Pork Chops & Mashed Potatoes with Mushroom Gravy

This recipe can be made as follows, or turned into a gluten free recipe by substituting the flour for your regular flour substitute (or cornstarch to thicken the gravy).

Ingredients:
5 boneless pork chops (I used the centre cut that are quite thick)
salt and pepper 
2 tbsp all-purpose flour (or your gluten free substitute)
2 tbsp olive oil and coconut oil (I used half and half)
butter
2.5 portobello mushroom caps, chopped
1-2 onions, chopped (I used 1 large, 1 small)
2 (large) cloves garlic, thinly sliced
1/4 cup red wine
1-2 cups chicken broth
2 tbsp sour cream

Directions:

Sautéing the onions
1. Season pork chops with salt and pepper and coat all sides with flour.  Heat oil in a large non-stick skillet over medium-high heat.  Add the chops (working in batches if you need to) and cook until golden, about 3-4  minutes per side.  Transfer to a plate and keep warm.
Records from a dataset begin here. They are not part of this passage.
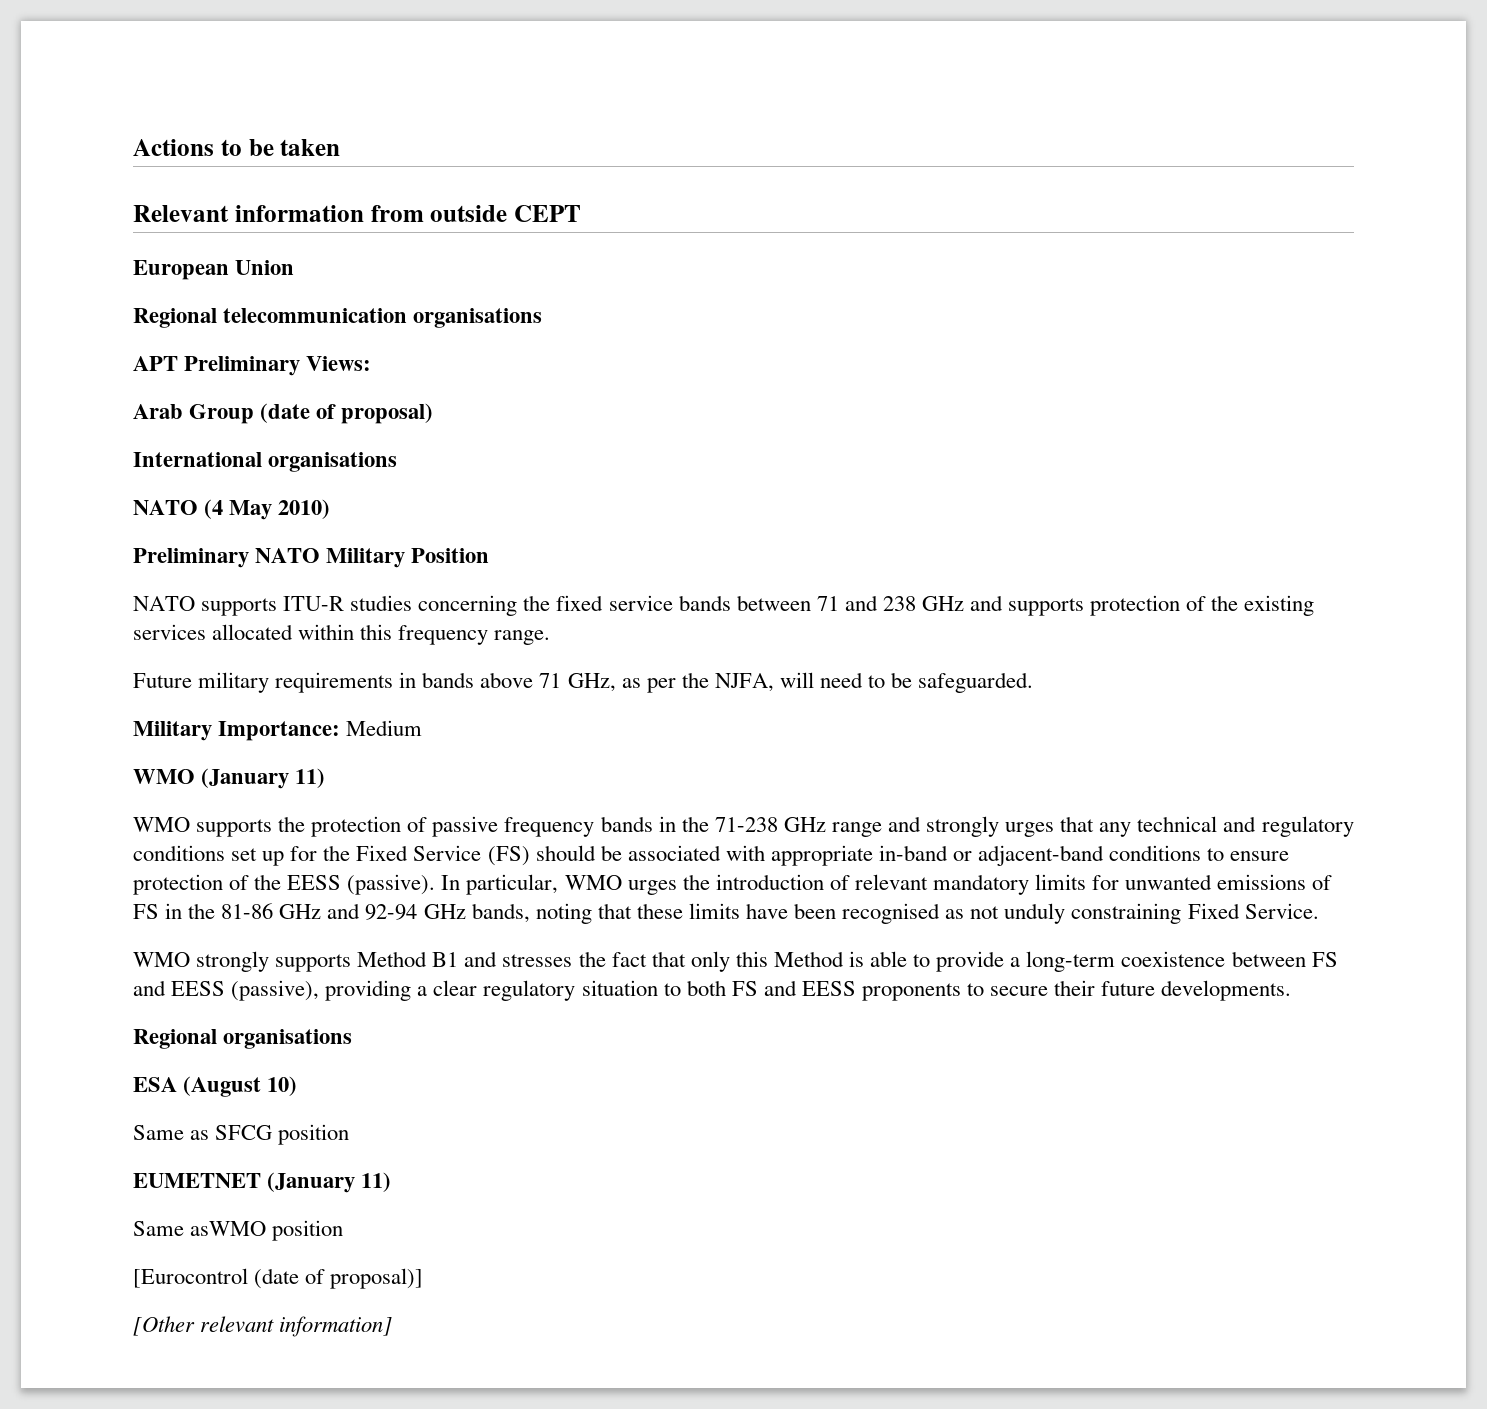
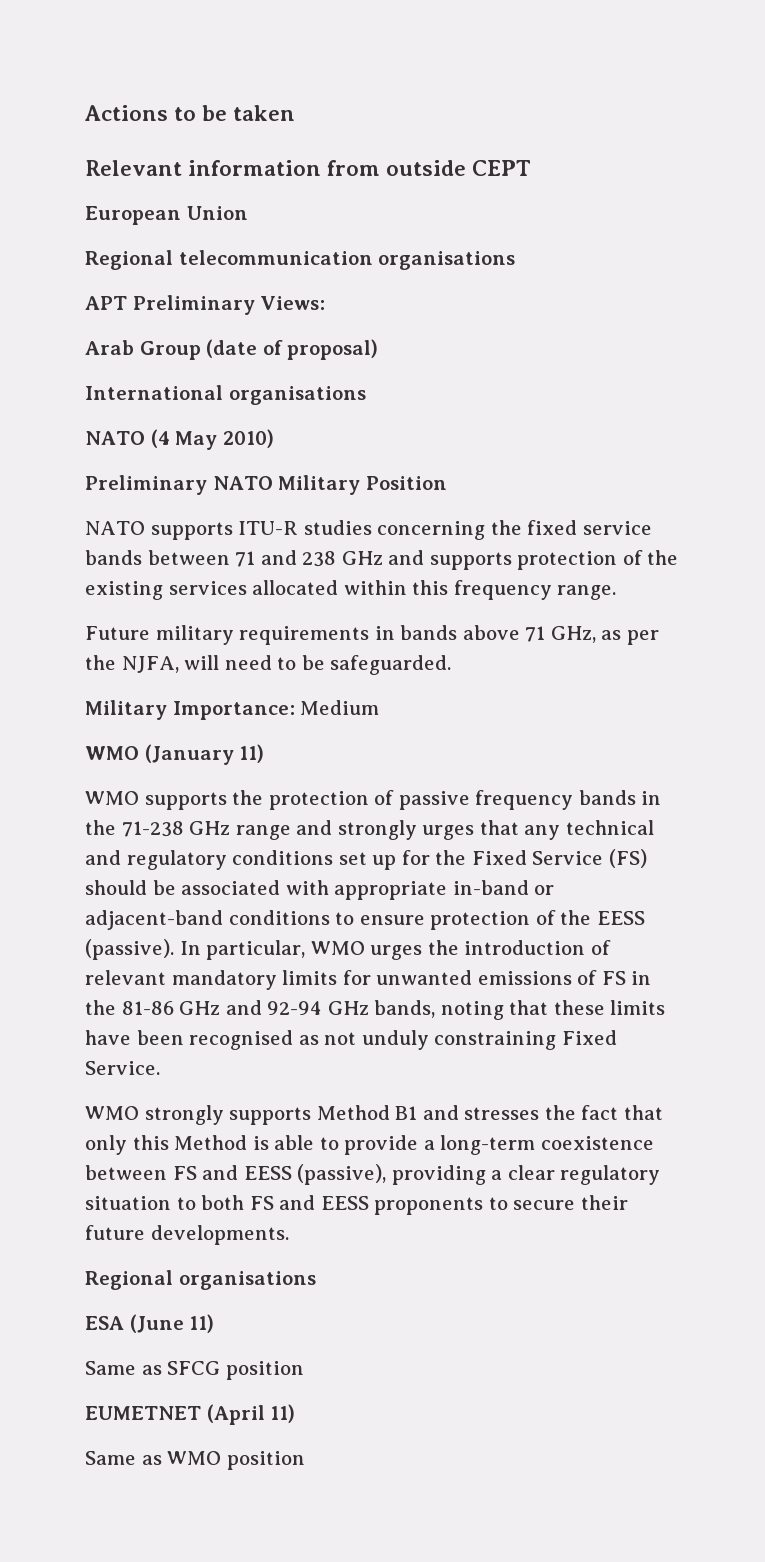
- ESA (August 10)
+ ESA (June 11)
- EUMETNET (January 11)
- Same asWMO position
- [Eurocontrol (date of proposal)]
- [Other relevant information]
+ EUMETNET (April 11)
+ Same as WMO position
2. Add some butter and add the onions.  Sauté for a couple of minutes and add the garlic; sauté another minute. Season with salt and add some more butter and mushrooms, stirring occasionally, for about 5 minutes.  
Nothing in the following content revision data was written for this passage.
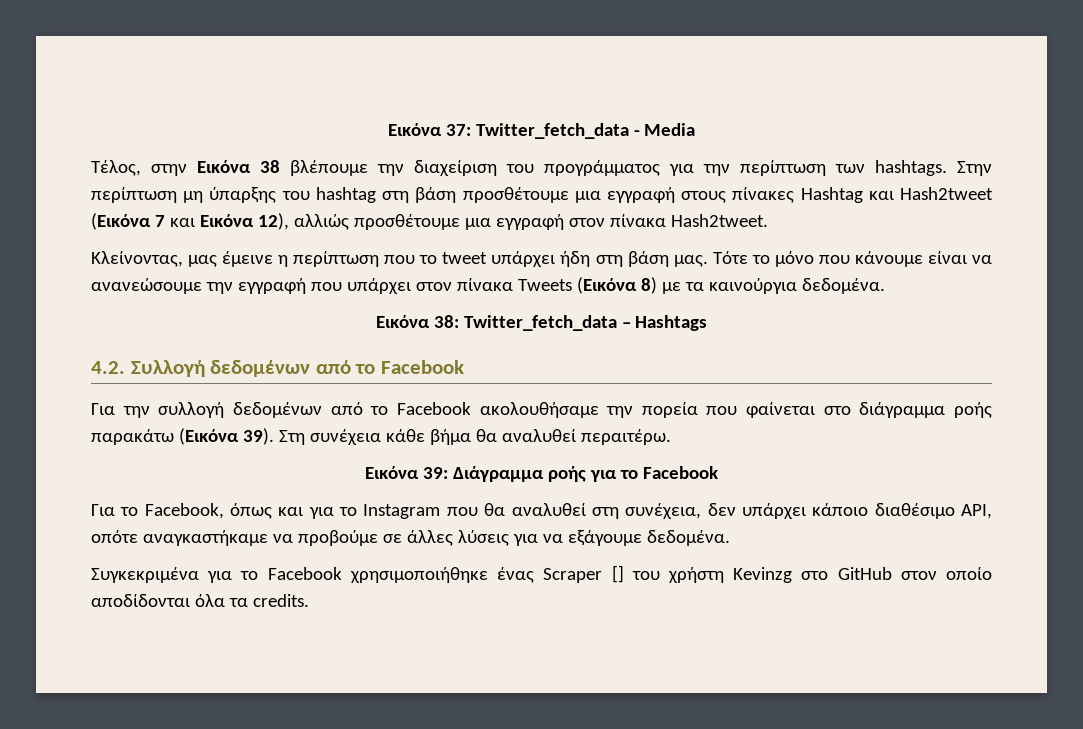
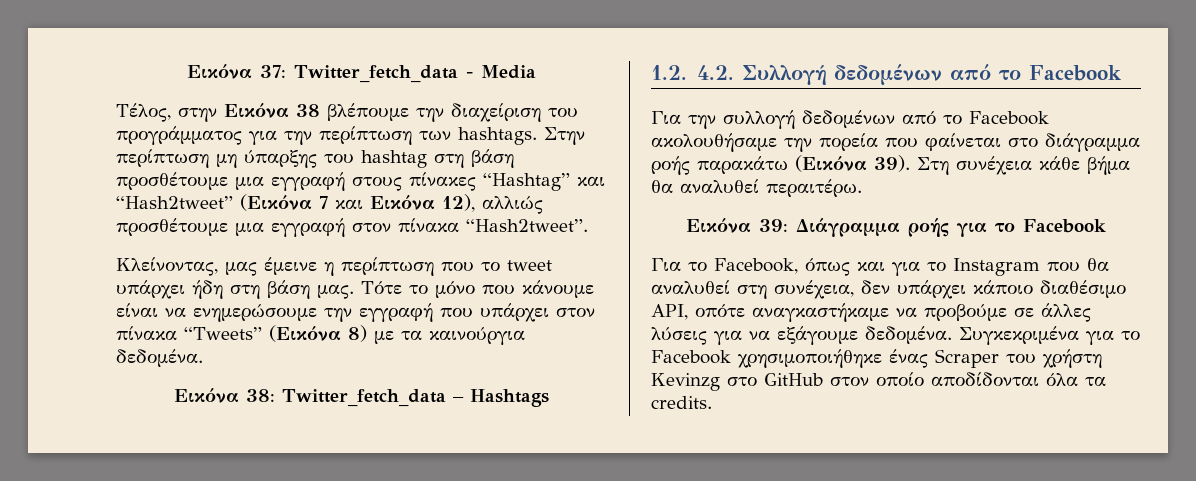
- Στην περίπτωση μη ύπαρξης του hashtag στη βάση προσθέτουμε μια εγγραφή στους πίνακες Hashtag και Hash2tweet (Εικόνα 7 και Εικόνα 12), αλλιώς προσθέτουμε μια εγγραφή στον πίνακα Hash2tweet.
+ Στην περίπτωση μη ύπαρξης του hashtag στη βάση προσθέτουμε μια εγγραφή στους πίνακες “Hashtag” και “Hash2tweet” (Εικόνα 7 και Εικόνα 12), αλλιώς προσθέτουμε μια εγγραφή στον πίνακα “Hash2tweet”.
- Τότε το μόνο που κάνουμε είναι να ανανεώσουμε την εγγραφή που υπάρχει στον πίνακα Tweets (Εικόνα 8) με τα καινούργια δεδομένα.
+ Τότε το μόνο που κάνουμε είναι να ενημερώσουμε την εγγραφή που υπάρχει στον πίνακα “Tweets” (Εικόνα 8) με τα καινούργια δεδομένα.
- 4.2. Συλλογή δεδομένων από το Facebook
+ 1.2. 4.2. Συλλογή δεδομένων από το Facebook
- Για το Facebook, όπως και για το Instagram που θα αναλυθεί στη συνέχεια, δεν υπάρχει κάποιο διαθέσιμο API, οπότε αναγκαστήκαμε να προβούμε σε άλλες λύσεις για να εξάγουμε δεδομένα.
- Συγκεκριμένα για το Facebook χρησιμοποιήθηκε ένας Scraper [] του χρήστη Kevinzg στο GitHub στον οποίο αποδίδονται όλα τα credits.
+ Για το Facebook, όπως και για το Instagram που θα αναλυθεί στη συνέχεια, δεν υπάρχει κάποιο διαθέσιμο API, οπότε αναγκαστήκαμε να προβούμε σε άλλες λύσεις για να εξάγουμε δεδομένα. Συγκεκριμένα για το Facebook χρησιμοποιήθηκε ένας Scraper του χρήστη Kevinzg στο GitHub στον οποίο αποδίδονται όλα τα credits.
Returning the pork chops to the
pan with the onions and mushrooms.
3.  Turn up the heat and add the red wine, scraping up the brown bits at the bottom.  Stir constantly until it starts to thicken.  Add 1 tbsp flour (or a gluten free substitute like cornstarch) and cook, stirring for another 3 minutes.  
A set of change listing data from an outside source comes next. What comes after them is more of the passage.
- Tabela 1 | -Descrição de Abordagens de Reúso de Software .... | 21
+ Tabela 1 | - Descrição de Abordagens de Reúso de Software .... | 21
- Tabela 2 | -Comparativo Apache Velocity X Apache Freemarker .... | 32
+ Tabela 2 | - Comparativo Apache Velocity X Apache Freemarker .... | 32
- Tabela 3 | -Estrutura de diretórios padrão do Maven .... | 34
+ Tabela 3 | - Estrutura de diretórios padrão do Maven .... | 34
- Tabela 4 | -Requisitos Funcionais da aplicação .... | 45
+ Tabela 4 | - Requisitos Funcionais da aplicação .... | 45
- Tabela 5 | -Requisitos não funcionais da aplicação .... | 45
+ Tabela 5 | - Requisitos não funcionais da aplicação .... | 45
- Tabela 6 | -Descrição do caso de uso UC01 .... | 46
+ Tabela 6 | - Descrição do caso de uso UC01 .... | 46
4. Return the pork chops to the pan, placing them on top of the onion-mushroom mixture.  Pour enough chicken broth to just barely reach the top of the pork chops.  Bring to a simmer, then lower the heat and cover.  Cook for another 20-25 minutes.

5.  Remove pork and add 2 tbsp of flour (or substitute) and stir for a minute to thicken sauce.  Make sure the flour does not clump up.  Add the sour cream and stir to thicken the sauce.  Place the pork chops back in the pot, covering with the sauce and to heat through (if necessary).

6.  Serve with mashed potatoes, covering both in the mushroom gravy.

Quick shot of the chops and mashed
potatoes covered in gravy.
The final product - in all it's gravy!


Mashed Potatoes

Pair your favourite mashed potatoes with the dish for the perfect combo.

I boil my potatoes over medium heat for at least an hour until they are soft.  I drain off the water and return the potatoes to the pot.  I mash them with my masher, periodically adding butter and milk to smooth out the potatoes to the consistency I like (not clumpy, quite smooth).  I also season with a generous amount of salt and pepper.  If I have it on hand, I add 1 tbsp cream cheese and 1 tbsp sour cream towards the end and stir in for that extra creaminess.